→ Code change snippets
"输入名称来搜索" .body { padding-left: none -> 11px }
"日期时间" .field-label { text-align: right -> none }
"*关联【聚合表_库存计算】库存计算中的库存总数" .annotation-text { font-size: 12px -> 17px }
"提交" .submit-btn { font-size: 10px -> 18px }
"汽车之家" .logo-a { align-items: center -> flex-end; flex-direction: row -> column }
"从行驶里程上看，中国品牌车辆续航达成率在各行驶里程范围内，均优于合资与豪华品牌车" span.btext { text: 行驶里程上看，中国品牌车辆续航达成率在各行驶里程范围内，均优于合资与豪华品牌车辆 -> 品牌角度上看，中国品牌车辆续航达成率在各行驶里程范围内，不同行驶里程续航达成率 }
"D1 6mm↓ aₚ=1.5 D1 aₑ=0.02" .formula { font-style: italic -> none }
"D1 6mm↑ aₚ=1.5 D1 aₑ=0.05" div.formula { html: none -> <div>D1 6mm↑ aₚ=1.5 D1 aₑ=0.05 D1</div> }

→ About this task
Pull every line containing "none" from the data.

→ Response for this exercise
"输入名称来搜索" .body { padding-left: none -> 11px }
"日期时间" .field-label { text-align: right -> none }
"D1 6mm↓ aₚ=1.5 D1 aₑ=0.02" .formula { font-style: italic -> none }
"D1 6mm↑ aₚ=1.5 D1 aₑ=0.05" div.formula { html: none -> <div>D1 6mm↑ aₚ=1.5 D1 aₑ=0.05 D1</div> }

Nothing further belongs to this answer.